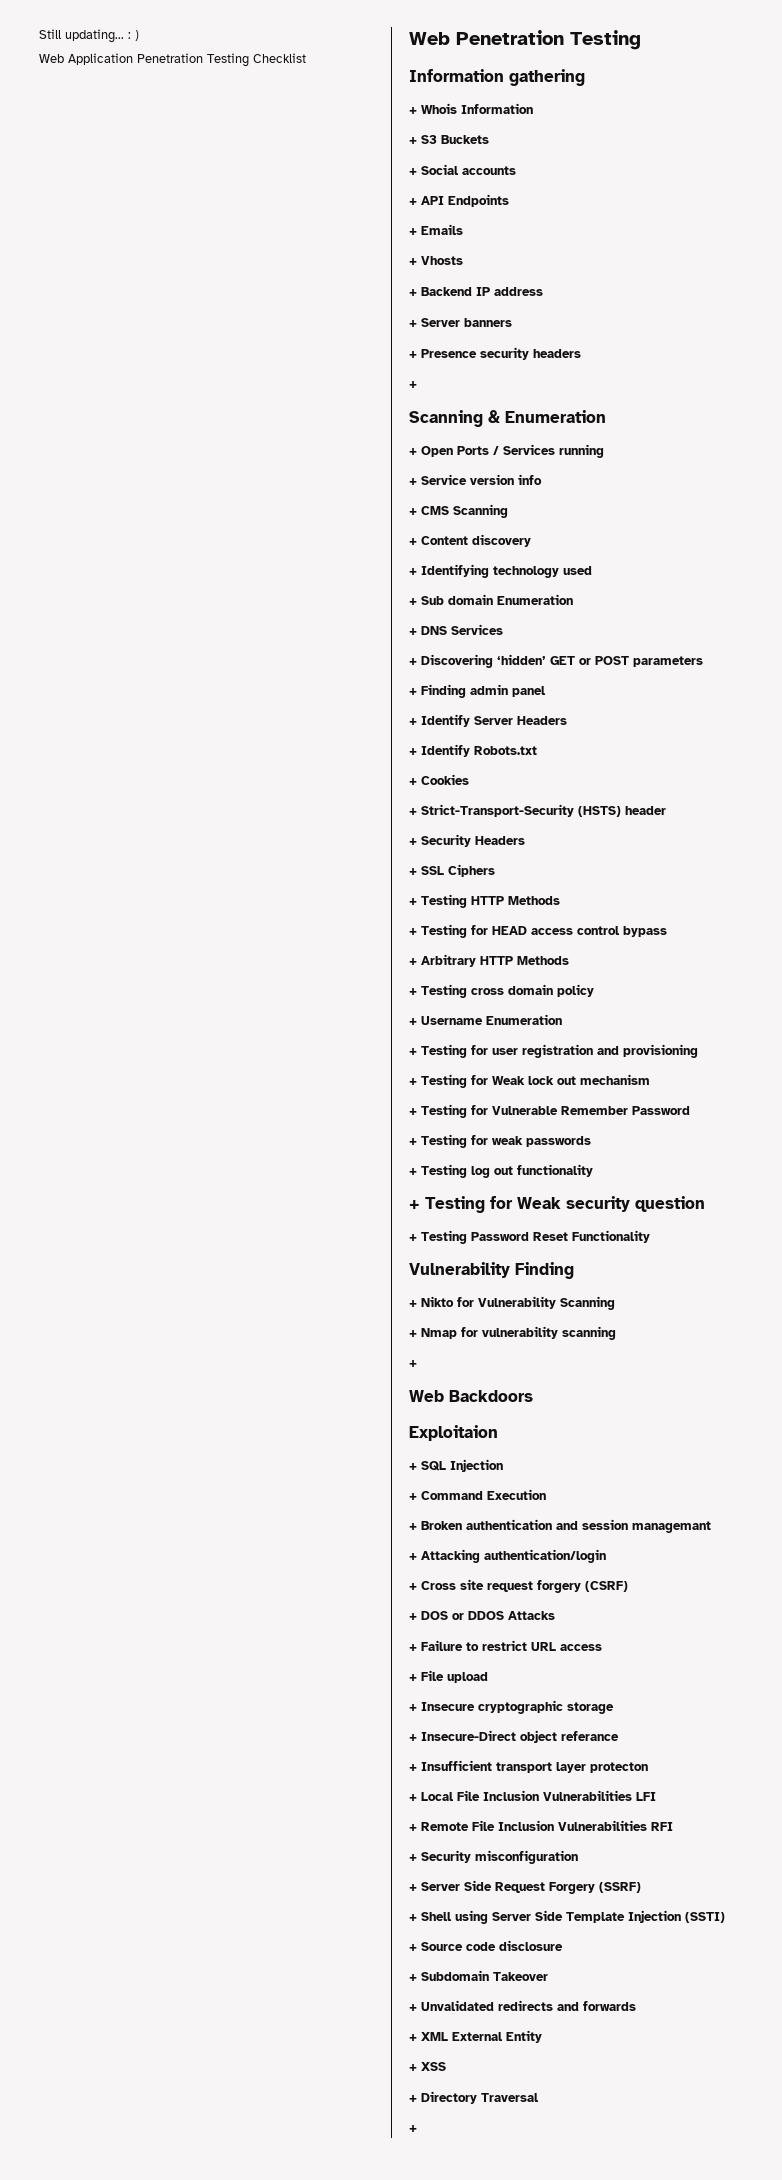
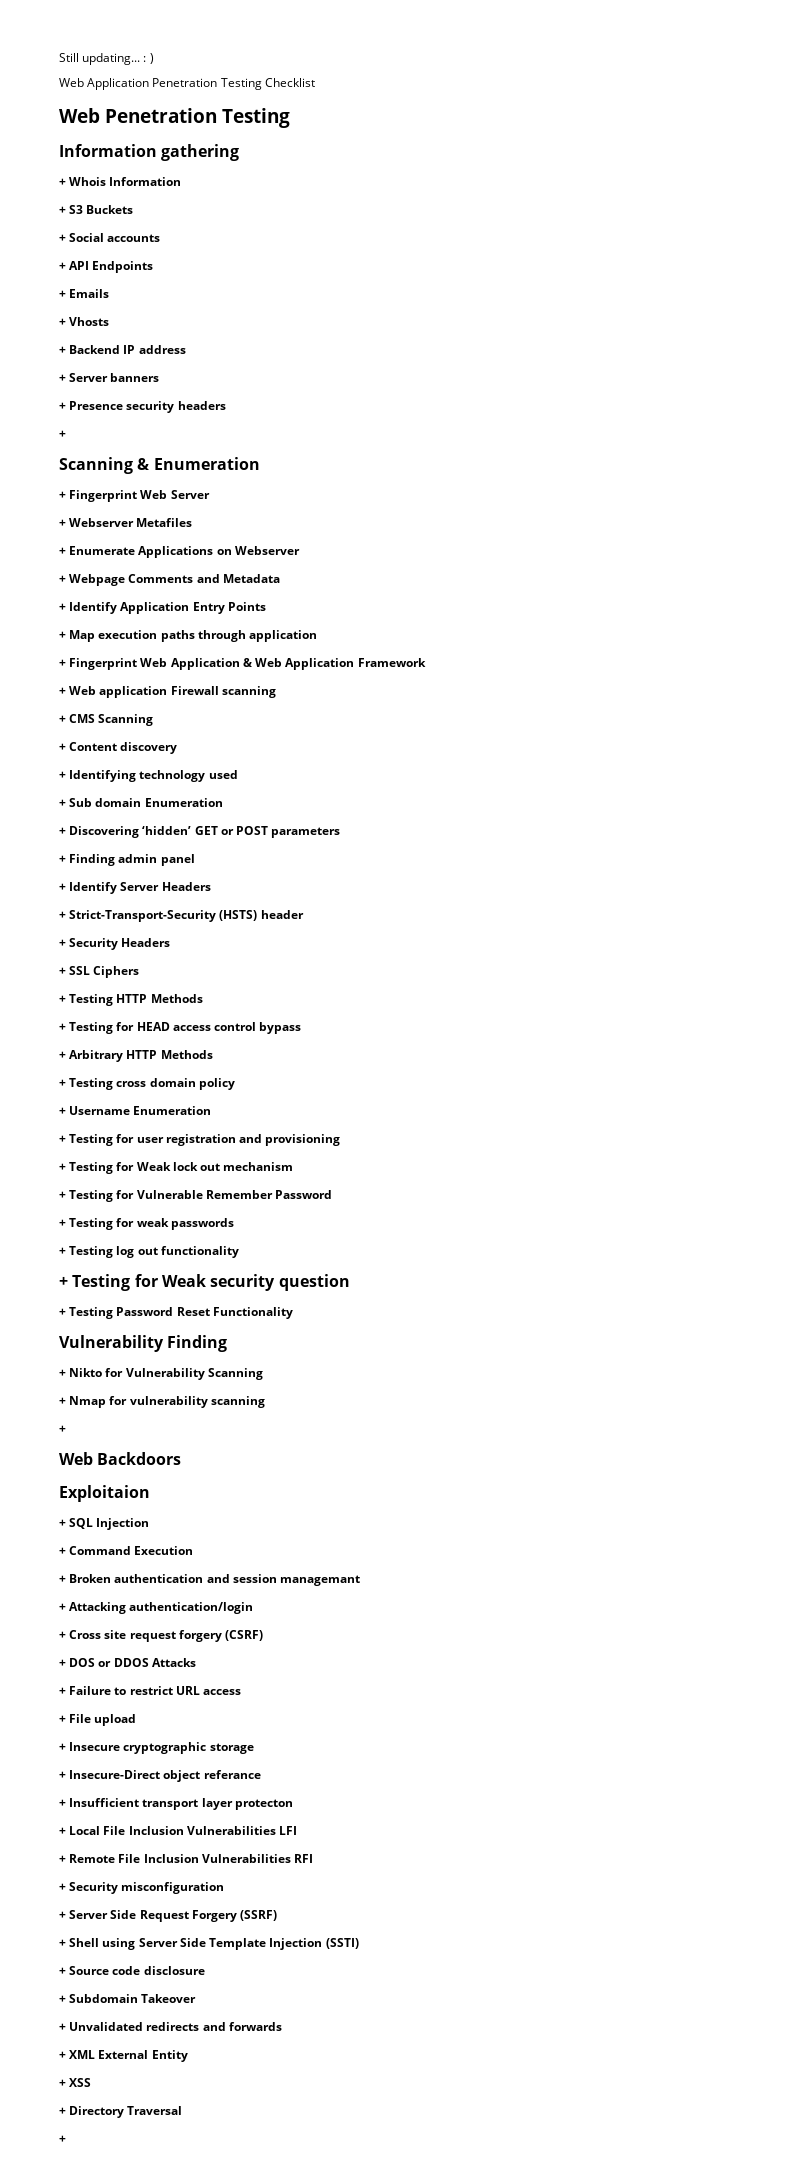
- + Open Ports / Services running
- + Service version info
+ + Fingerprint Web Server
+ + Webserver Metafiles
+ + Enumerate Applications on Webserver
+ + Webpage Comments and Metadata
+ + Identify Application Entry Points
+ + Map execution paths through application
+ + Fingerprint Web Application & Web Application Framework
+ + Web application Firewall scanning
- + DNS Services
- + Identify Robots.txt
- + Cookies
* * *
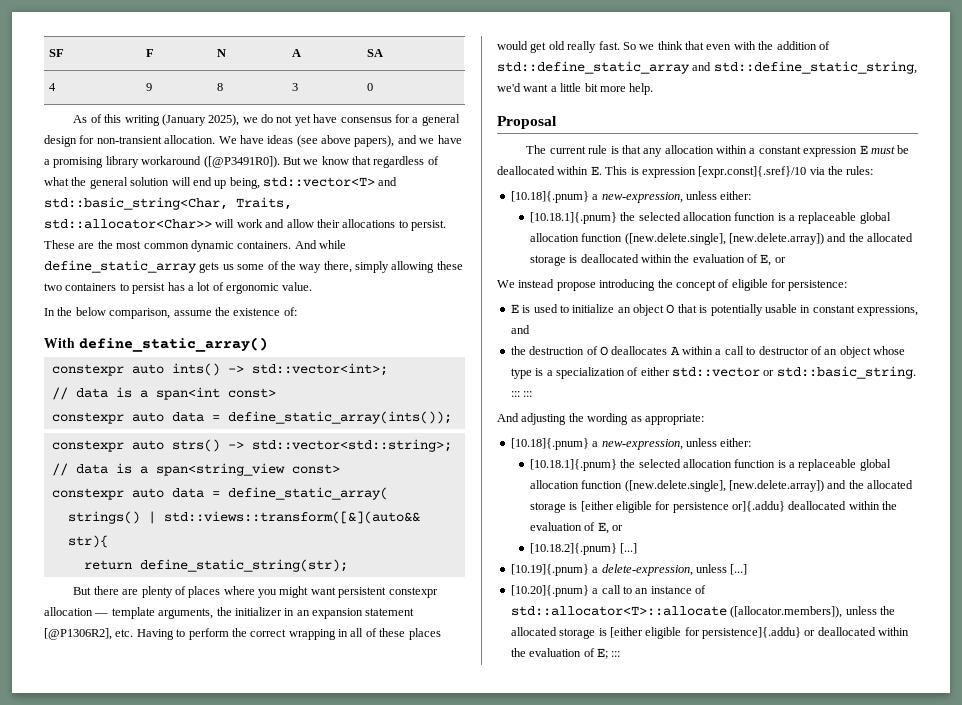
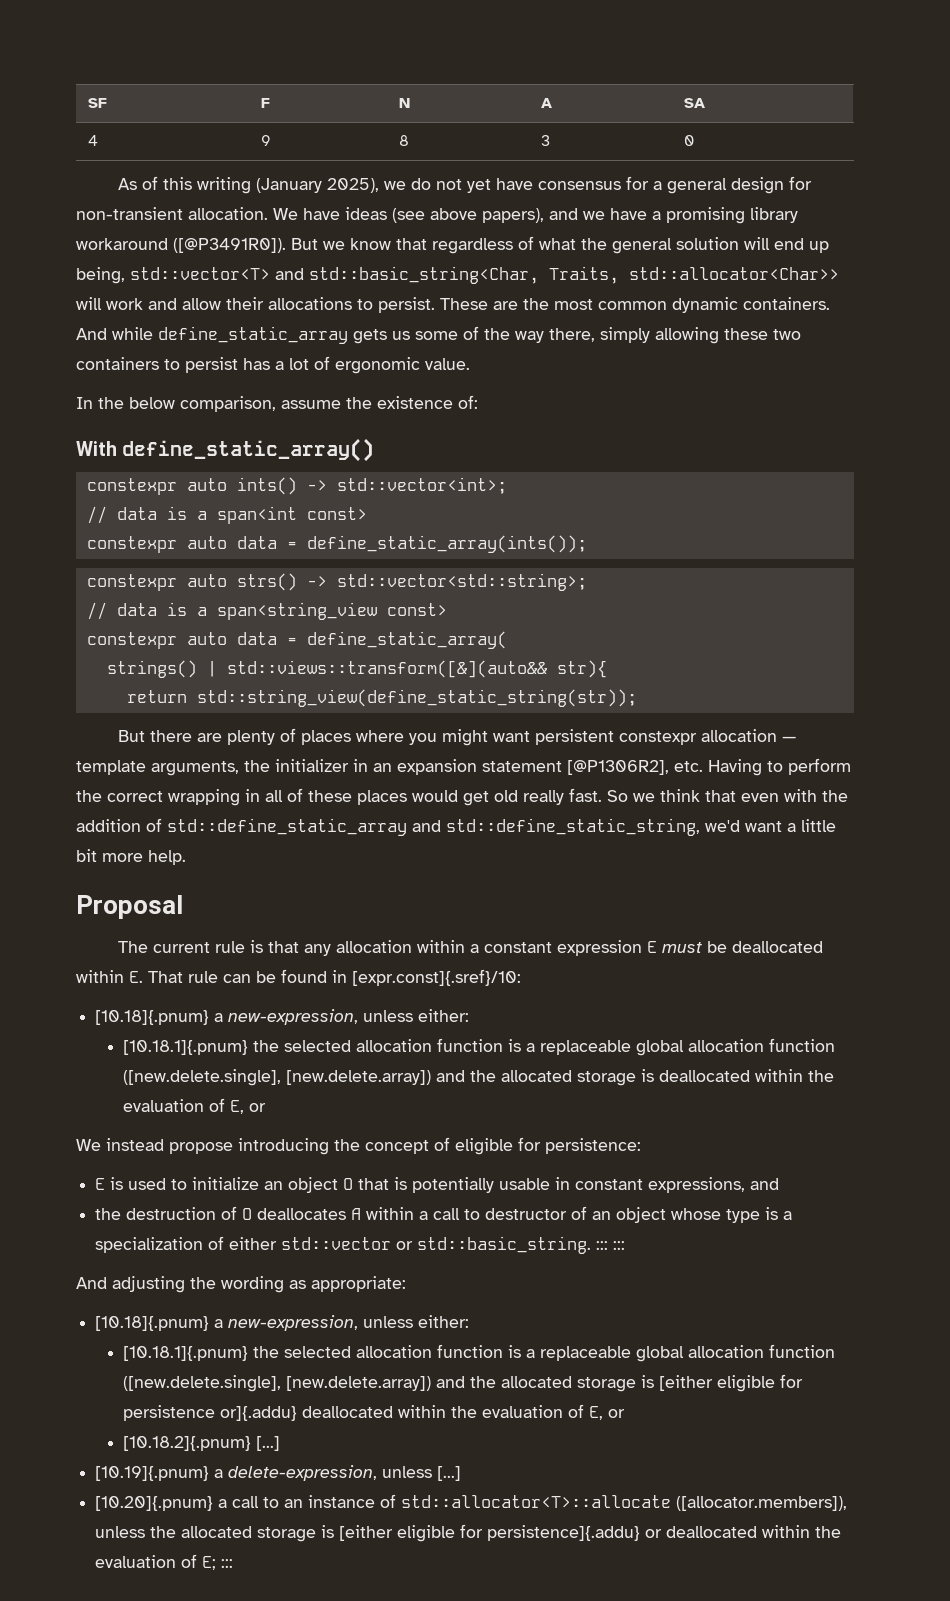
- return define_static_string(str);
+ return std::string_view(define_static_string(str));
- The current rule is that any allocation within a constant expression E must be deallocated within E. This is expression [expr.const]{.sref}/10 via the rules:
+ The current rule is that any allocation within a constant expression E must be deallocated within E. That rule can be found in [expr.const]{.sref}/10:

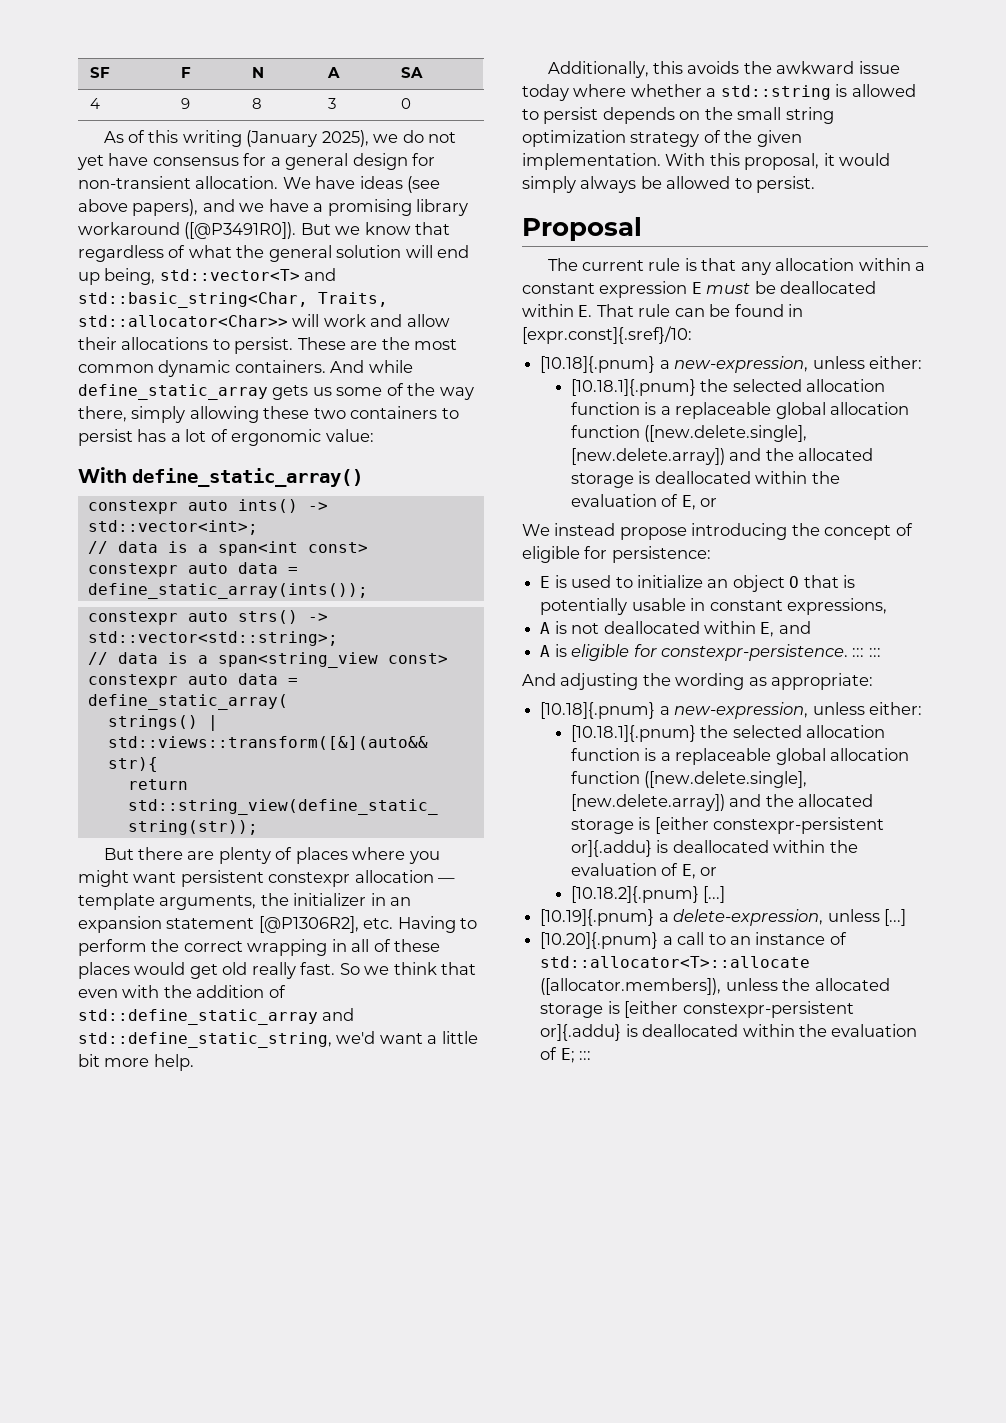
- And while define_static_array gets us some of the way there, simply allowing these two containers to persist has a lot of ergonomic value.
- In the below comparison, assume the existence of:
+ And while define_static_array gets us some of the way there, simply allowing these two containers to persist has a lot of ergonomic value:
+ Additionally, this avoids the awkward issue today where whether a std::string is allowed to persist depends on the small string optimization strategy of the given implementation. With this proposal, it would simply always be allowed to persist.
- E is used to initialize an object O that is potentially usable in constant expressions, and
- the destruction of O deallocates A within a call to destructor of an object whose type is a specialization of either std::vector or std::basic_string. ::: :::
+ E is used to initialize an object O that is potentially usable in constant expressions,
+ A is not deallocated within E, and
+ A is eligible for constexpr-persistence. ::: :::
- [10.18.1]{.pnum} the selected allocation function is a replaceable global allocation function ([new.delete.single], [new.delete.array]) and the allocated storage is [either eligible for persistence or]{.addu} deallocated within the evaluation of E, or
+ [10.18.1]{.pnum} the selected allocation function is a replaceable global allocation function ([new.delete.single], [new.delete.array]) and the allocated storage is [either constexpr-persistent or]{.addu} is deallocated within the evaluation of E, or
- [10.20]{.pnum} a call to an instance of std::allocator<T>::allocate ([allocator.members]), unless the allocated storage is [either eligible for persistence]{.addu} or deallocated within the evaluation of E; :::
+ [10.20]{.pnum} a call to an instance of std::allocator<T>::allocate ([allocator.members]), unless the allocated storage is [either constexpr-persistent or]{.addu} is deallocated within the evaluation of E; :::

* EXERCISE PROMPT:
Within the listing above, locate the line containing "- + Open Ports / Services running" and the line containing "- + Cookies". Reproduce those two lines and all lines between them exactly, with nothing added.

* SOLUTION TO THE PROBLEM:
- + Open Ports / Services running
- + Service version info
+ + Fingerprint Web Server
+ + Webserver Metafiles
+ + Enumerate Applications on Webserver
+ + Webpage Comments and Metadata
+ + Identify Application Entry Points
+ + Map execution paths through application
+ + Fingerprint Web Application & Web Application Framework
+ + Web application Firewall scanning
- + DNS Services
- + Identify Robots.txt
- + Cookies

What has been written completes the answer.